→ **Task statement**: Give back, exactly and with nothing added, the lines that run from the one containing "subtotal: 18073.12 -> 14320.06" to the final line below.

(Data)

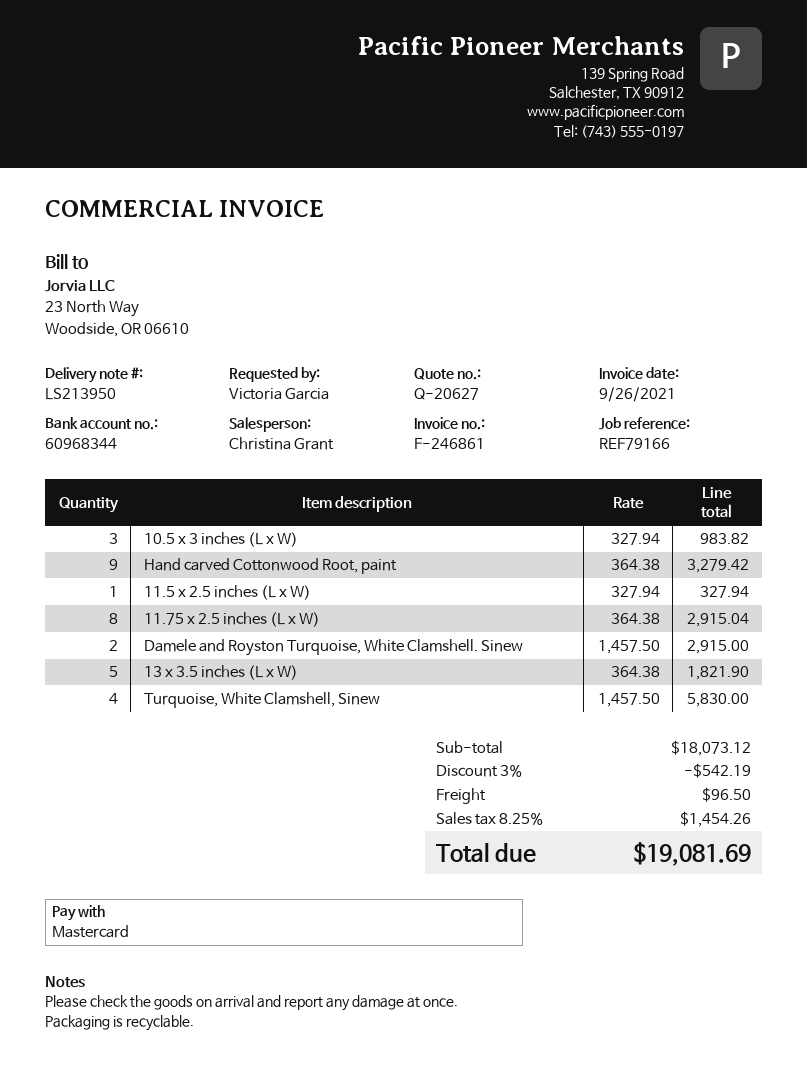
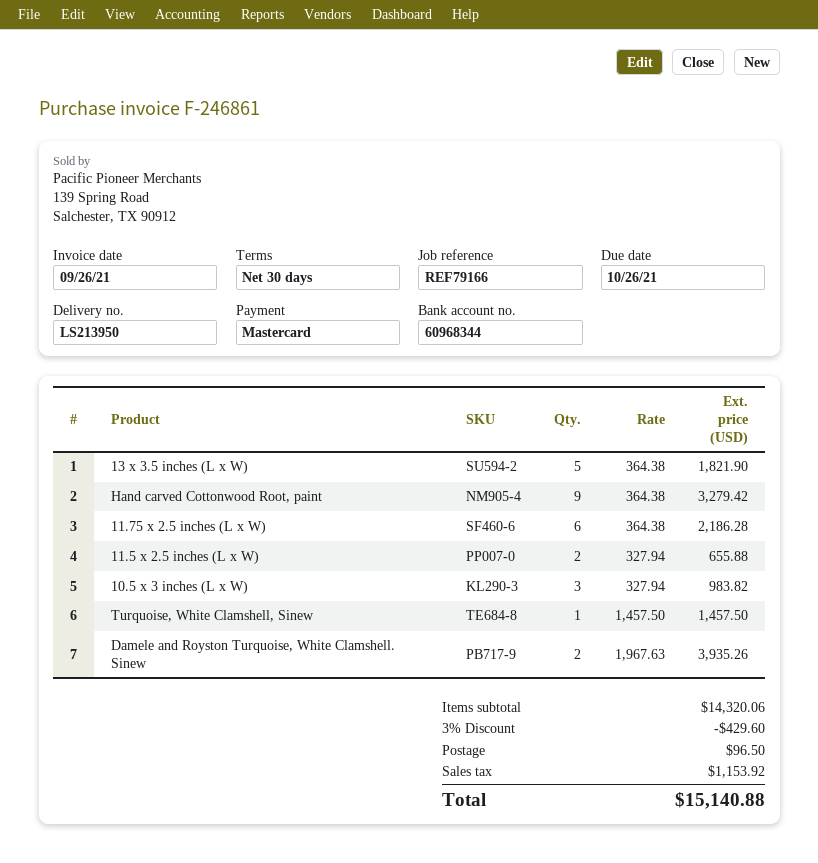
11.5 x 2.5 inches (L x W): 1 x 327.94 = 327.94 -> 2 x 327.94 = 655.88
11.75 x 2.5 inches (L x W): 8 x 364.38 = 2915.04 -> 6 x 364.38 = 2186.28
Damele and Royston Turquoise, White Clamshell. Sinew: 2 x 1457.50 = 2915.00 -> 2 x 1967.63 = 3935.26
Turquoise, White Clamshell, Sinew: 4 x 1457.50 = 5830.00 -> 1 x 1457.50 = 1457.50
subtotal: 18073.12 -> 14320.06
discount: 3% = 542.19 -> 3% = 429.60
tax: 1454.26 -> 1153.92
total: 19081.69 -> 15140.88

(End Data)

→ **Task answer**:
subtotal: 18073.12 -> 14320.06
discount: 3% = 542.19 -> 3% = 429.60
tax: 1454.26 -> 1153.92
total: 19081.69 -> 15140.88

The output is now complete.